Data for review Start Marker

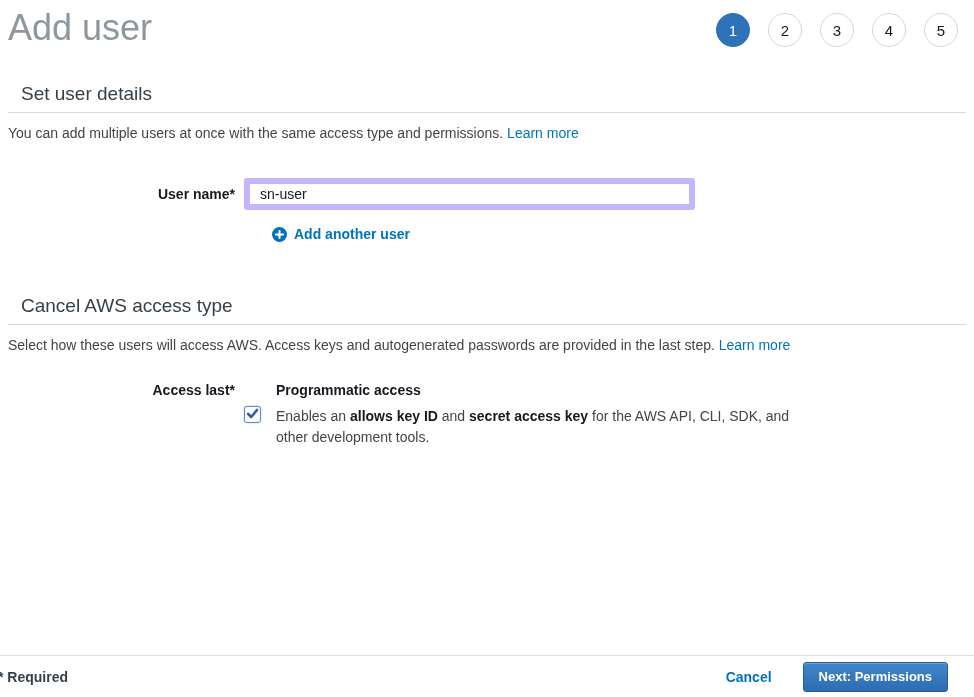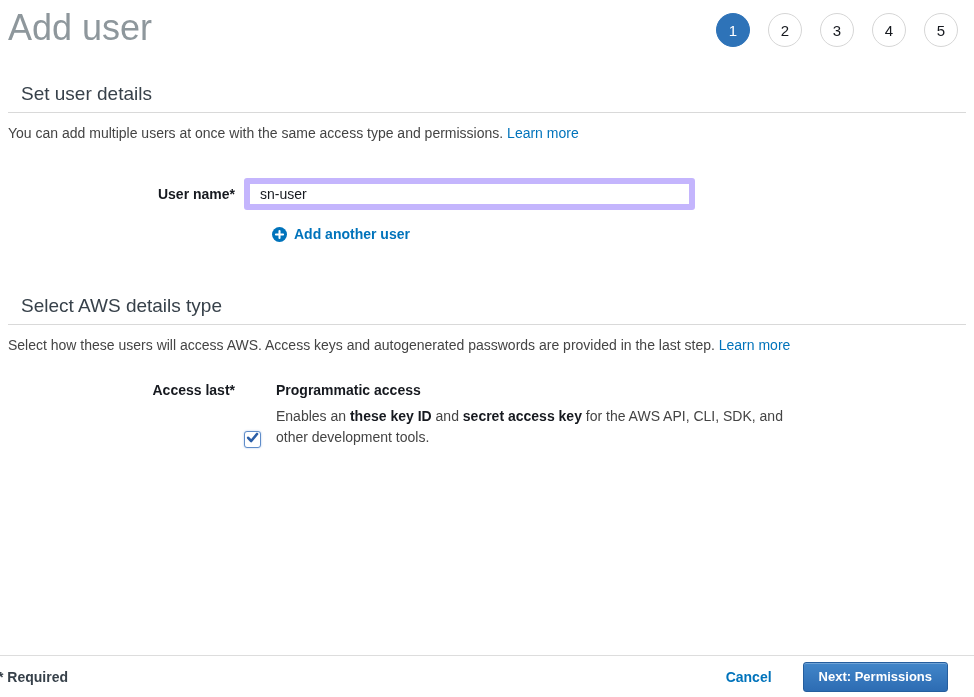--- a/index.html
+++ b/index.html
@@ -104,21 +104,21 @@
     cursor: pointer;
     text-decoration: none;
     padding-left: 20px;
   }
   .add-user-link svg { display: block; }
 
   .section-gap { margin-top: 50px; }
 
   
   .options { display: flex; flex-direction: column; gap: 18px; }
-  .option { display: flex; align-items: flex-end; }
+  .option { display: flex; align-items: center; }
   .checkbox {
     width: 17px; height: 17px;
     border-radius: 3px;
     background: #fff;
     flex: none;
     margin-right: 15px;
     display: flex; align-items: center; justify-content: center;
     cursor: pointer;
   }
   .checkbox.unchecked { border: 1px solid #b0b8bc; }
@@ -210,37 +210,37 @@
       <svg width="15" height="15" viewBox="0 0 16 16">
         <circle cx="8" cy="8" r="8" fill="#0073bb"></circle>
         <path d="M8 4.2v7.6M4.2 8h7.6" stroke="#fff" stroke-width="2.2" stroke-linecap="round"></path>
       </svg>
     </span>
   <span>Add another user</span>
 </a>
 
 
 <div class="section-head section-gap">
-  <h2>Select AWS details type</h2>
+  <h2>Cancel AWS access type</h2>
 </div>
 <p class="section-desc"><span>Select how these users will access AWS. Access keys and autogenerated passwords are provided in the last step. </span><a class="link">Learn more</a></p>
 
 <div class="form-row align-top">
   <label class="form-label">Access last*</label>
   <div class="options">
 
     <div class="option">
       <span class="checkbox checked">
         <span><svg width="13" height="13" viewBox="0 0 13 13">
               <path d="M2.2 6.8l3 3.2 5.8-7" stroke="#2b5ea7" stroke-width="2.6" fill="none" stroke-linecap="round" stroke-linejoin="round"></path>
             </svg></span>
       </span>
       <div>
         <div class="option-title">Programmatic access</div>
-        <div class="option-desc"><span>Enables an </span><b>these key ID</b><span> and </span><b>secret access key</b><span> for the AWS API, CLI, SDK, and other development tools.</span></div>
+        <div class="option-desc"><span>Enables an </span><b>allows key ID</b><span> and </span><b>secret access key</b><span> for the AWS API, CLI, SDK, and other development tools.</span></div>
       </div>
     </div>
 
 
   </div>
 </div>
 
 
 <div class="footer">
   <span class="required-label">* Required</span>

Data for review End Marker

#### Exercise
Look for the word "secret". Copy out every line of the data that has it.

#### Exercise output
-        <div class="option-desc"><span>Enables an </span><b>these key ID</b><span> and </span><b>secret access key</b><span> for the AWS API, CLI, SDK, and other development tools.</span></div>
+        <div class="option-desc"><span>Enables an </span><b>allows key ID</b><span> and </span><b>secret access key</b><span> for the AWS API, CLI, SDK, and other development tools.</span></div>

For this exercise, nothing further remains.